# [Records provided]
┏━━
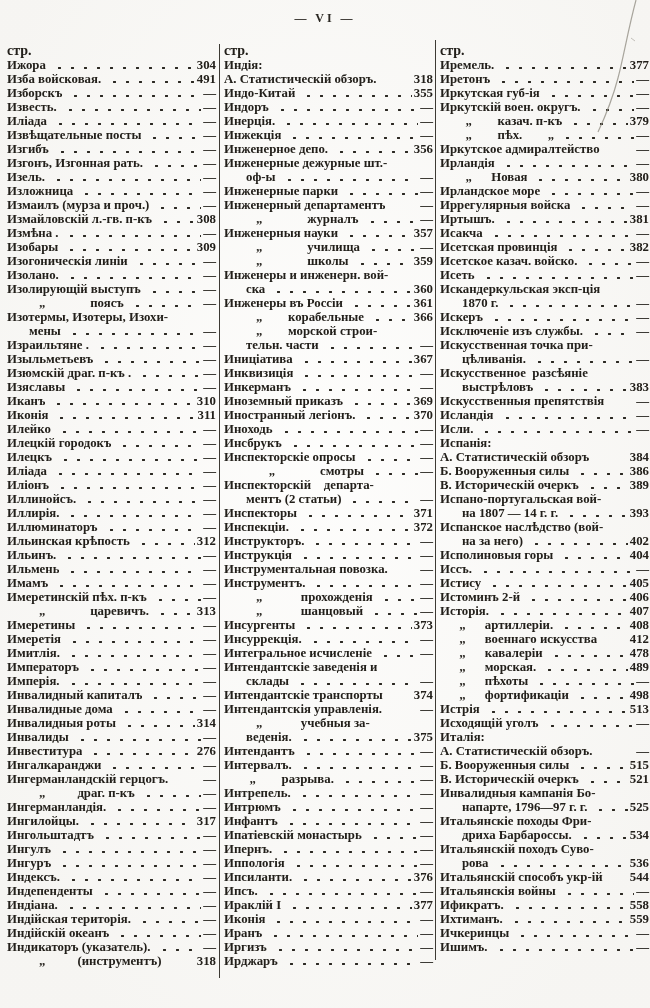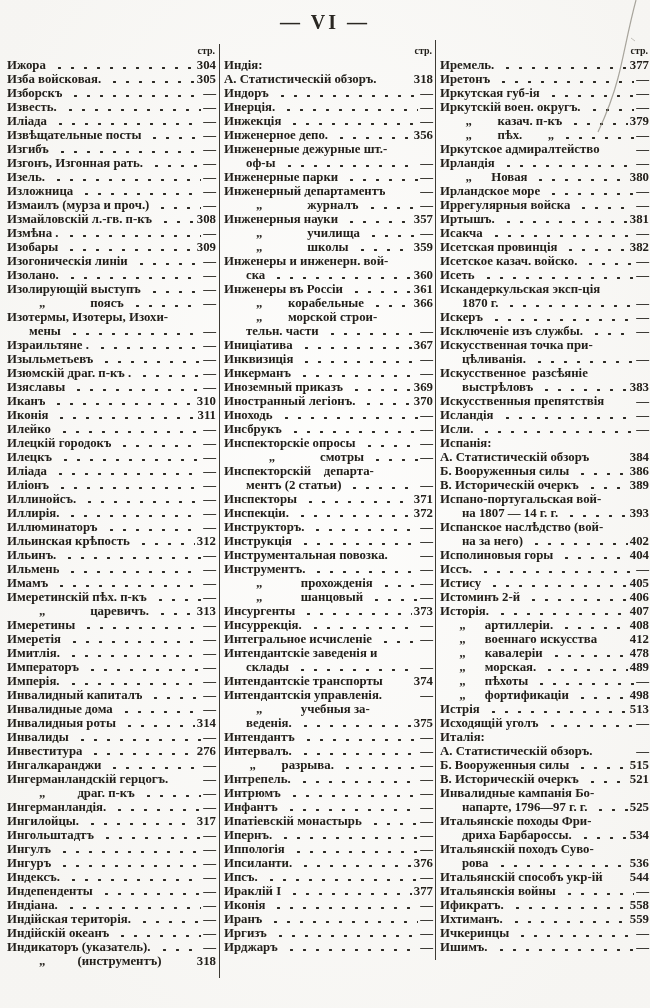"— VI —" .page-head { font-size: 20px -> 12px }
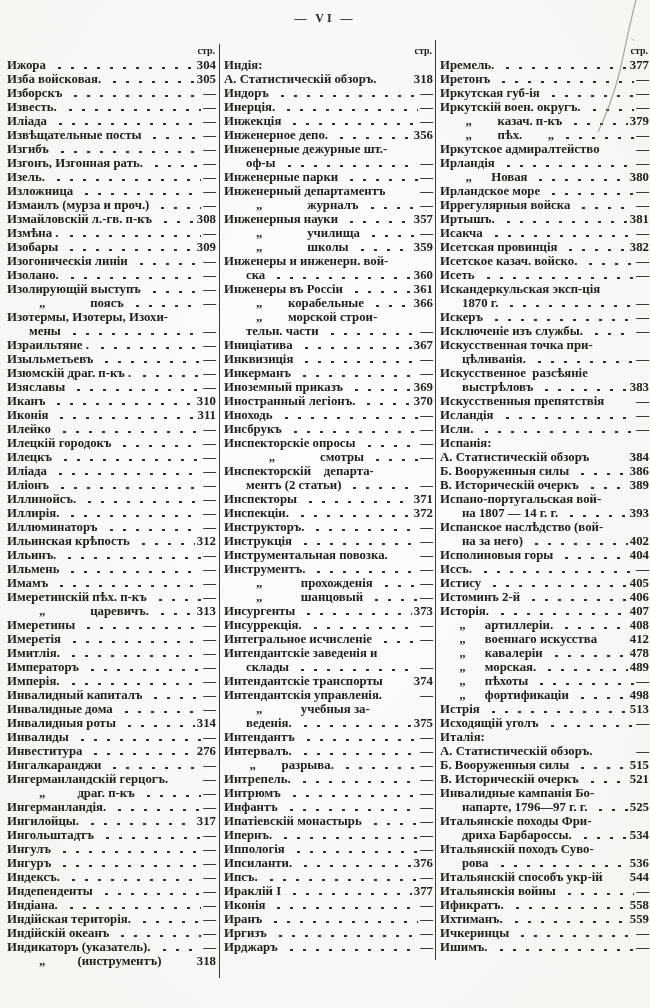"стр." .colhead { font-size: 10px -> 14px; text-align: right -> left }
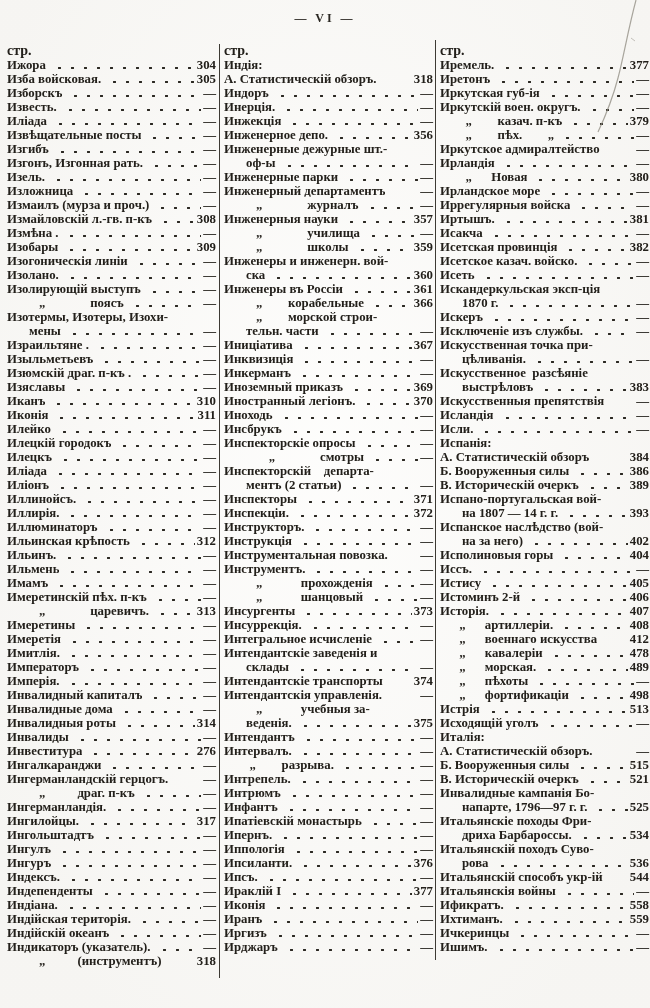"305" span.p { text: 305 -> 491 }
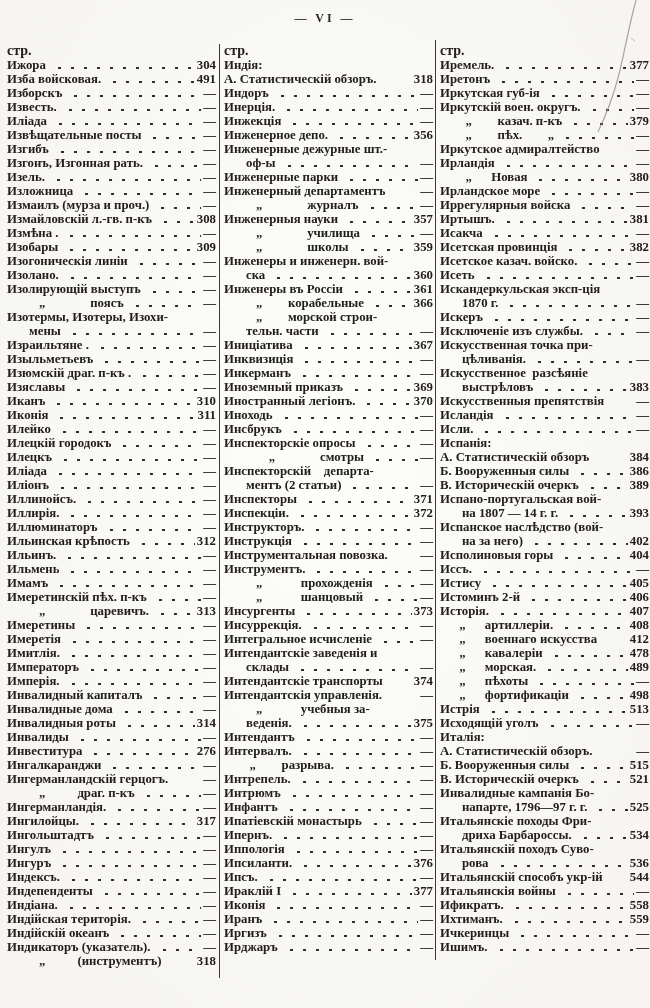"Индо-Китай" div.line { html: none -> <div><span>Индо-Китай</span><span></span><span>355</span></div> }
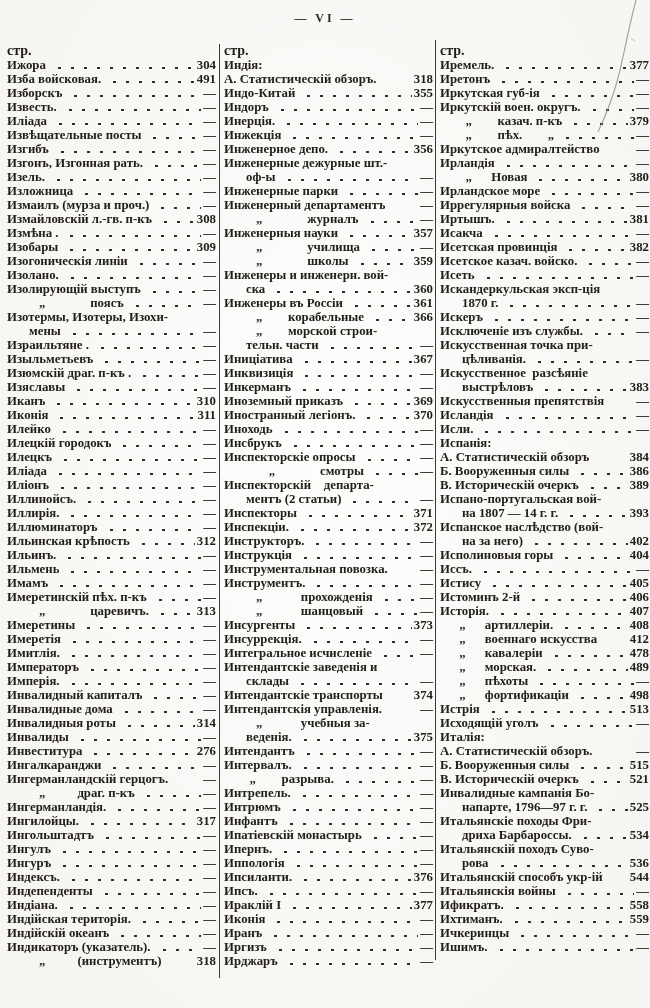"Инвалидные кампанія Бо-" span.t { text: Инвалидные -> Инвалидныя }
┗━━
Return the material verbatim; the images are not to appear in the copy.

"— VI —" .page-head { font-size: 20px -> 12px }
"стр." .colhead { font-size: 10px -> 14px; text-align: right -> left }
"305" span.p { text: 305 -> 491 }
"Индо-Китай" div.line { html: none -> <div><span>Индо-Китай</span><span></span><span>355</span></div> }
"Инвалидные кампанія Бо-" span.t { text: Инвалидные -> Инвалидныя }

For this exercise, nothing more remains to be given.